──────── Input for this task

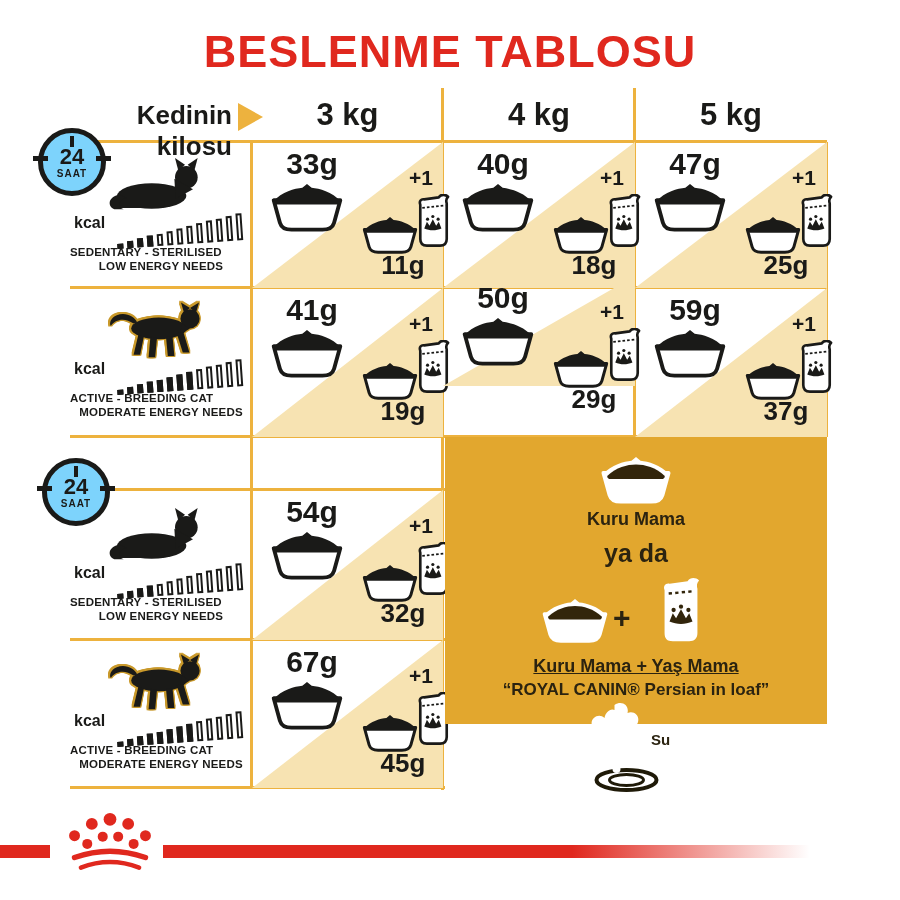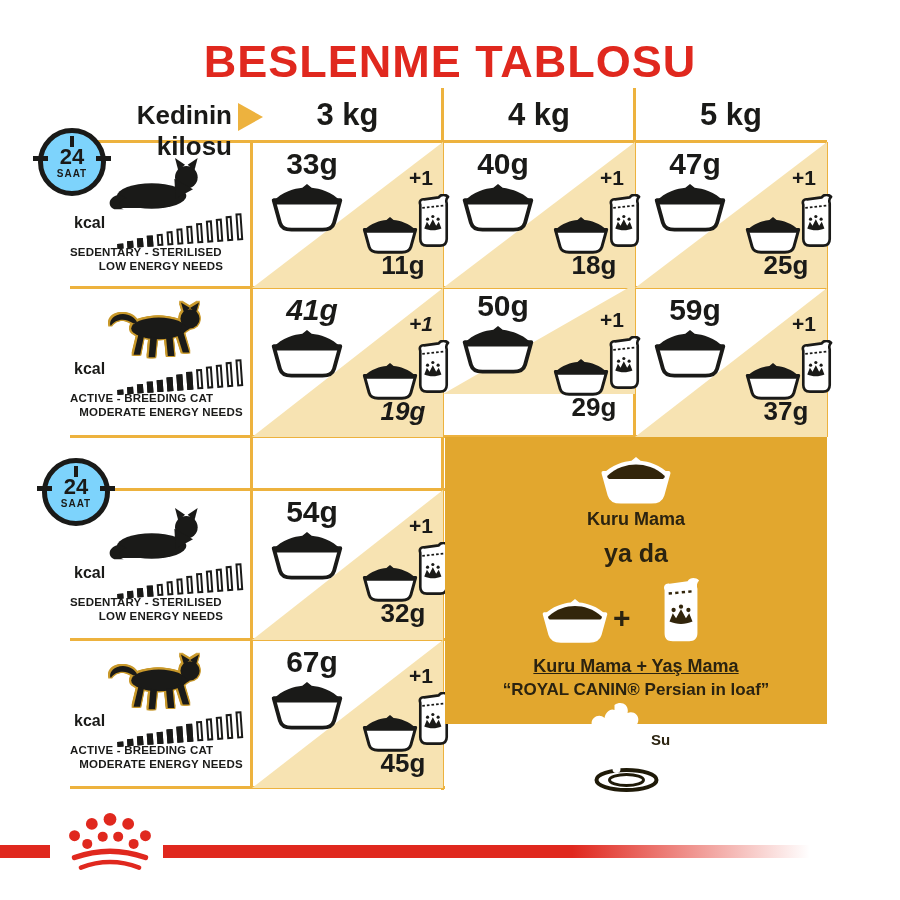"BESLENME TABLOSU" .title { margin-top: 10px -> none }
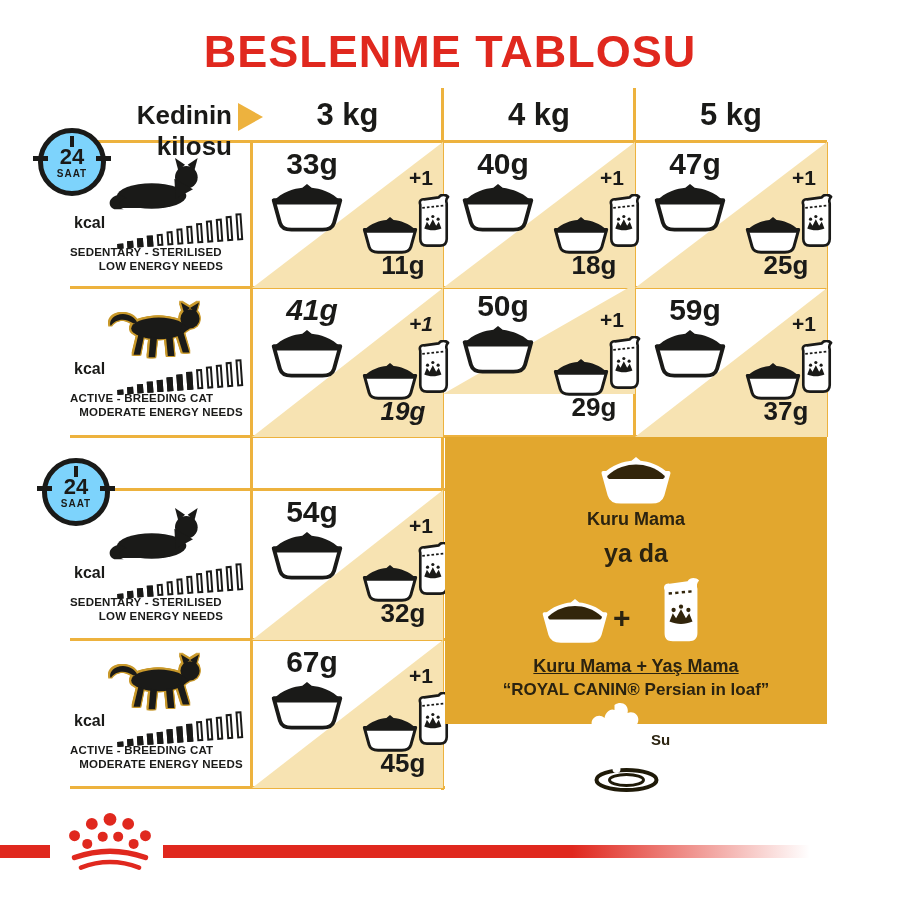"41g" div.cell { font-style: italic -> none }
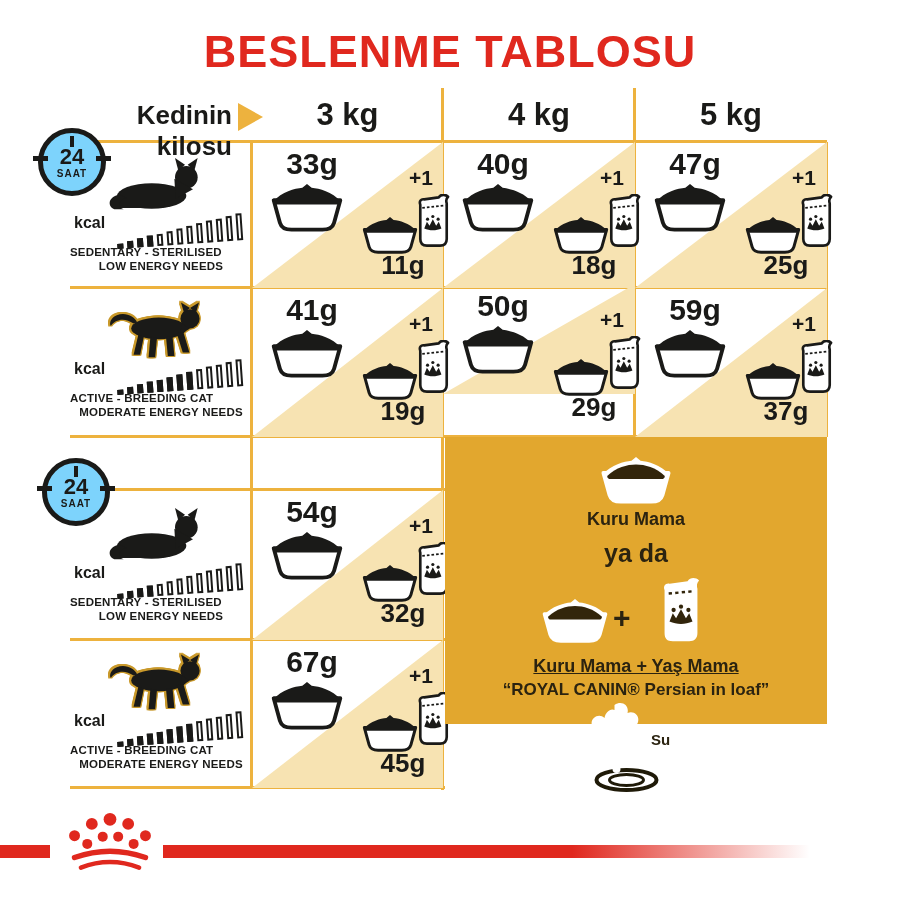"50g" div.cell { top: 284px -> 276px }
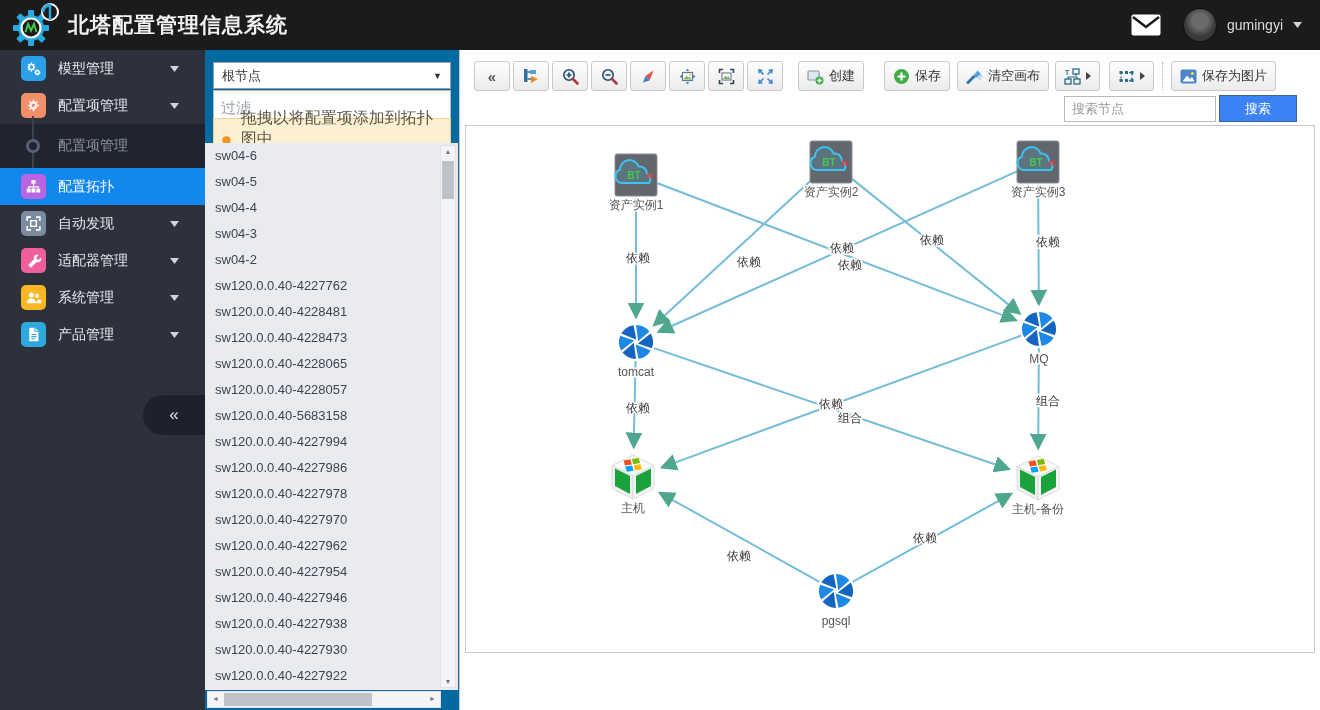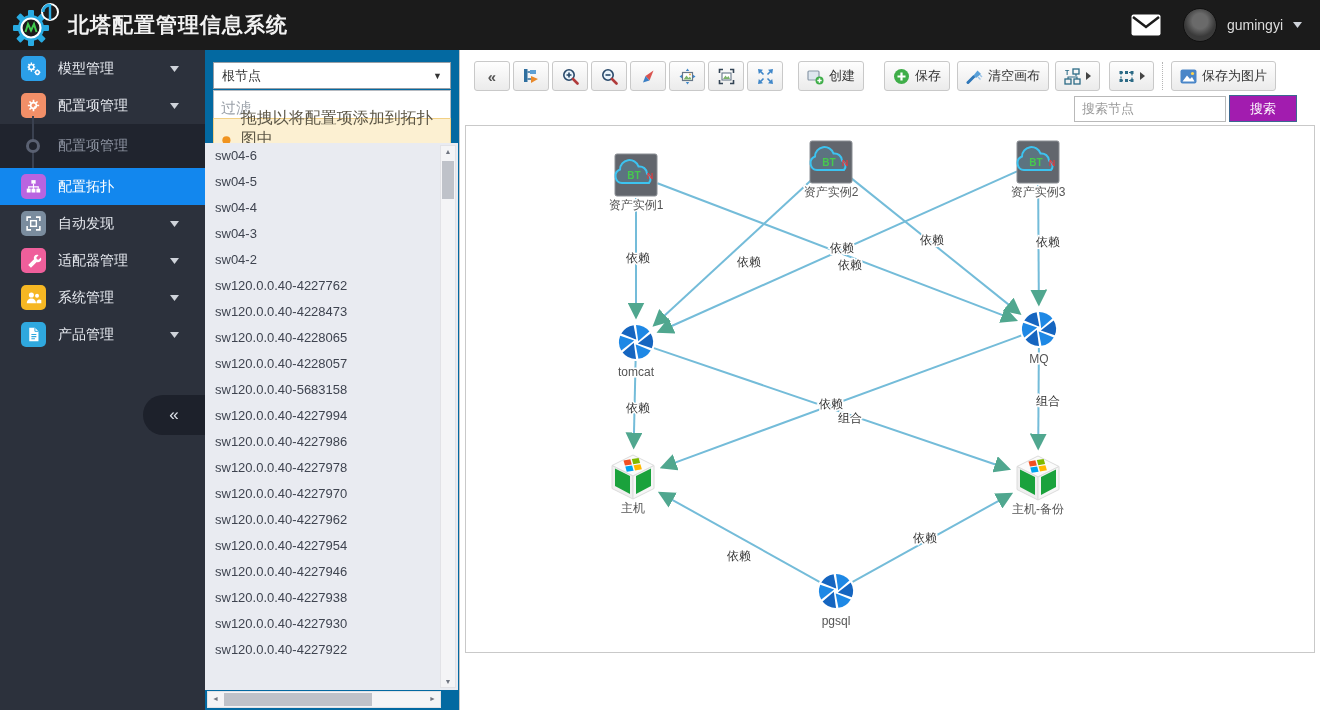"搜索" .search-btn { background: #a21caf -> #3b82f6; width: 68px -> 78px }
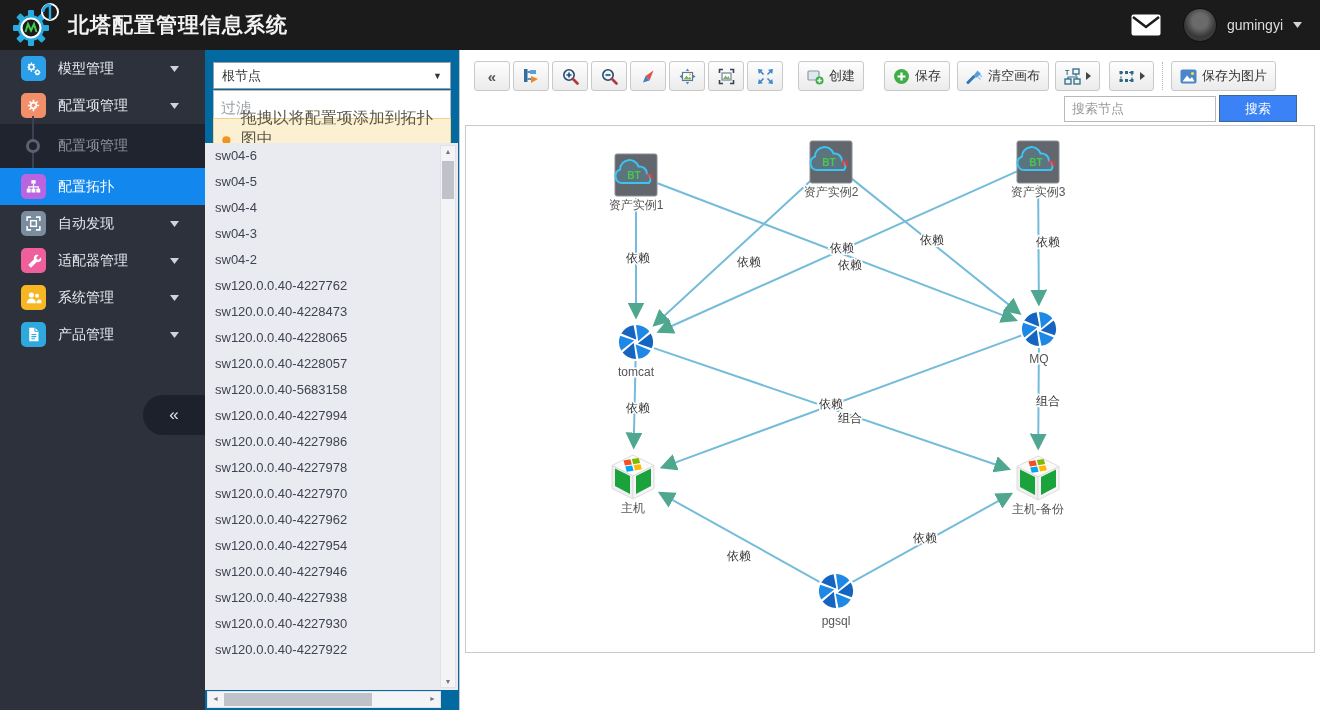"sw120.0.0.40-4228481" div.ci-item { html: none -> <div>sw120.0.0.40-4228481</div> }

────────────────

With pictures omitted, reproduce exactly the lines from the line containing "top: 284px ->" through the end of the data above.

"50g" div.cell { top: 284px -> 276px }
"搜索" .search-btn { background: #a21caf -> #3b82f6; width: 68px -> 78px }
"sw120.0.0.40-4228481" div.ci-item { html: none -> <div>sw120.0.0.40-4228481</div> }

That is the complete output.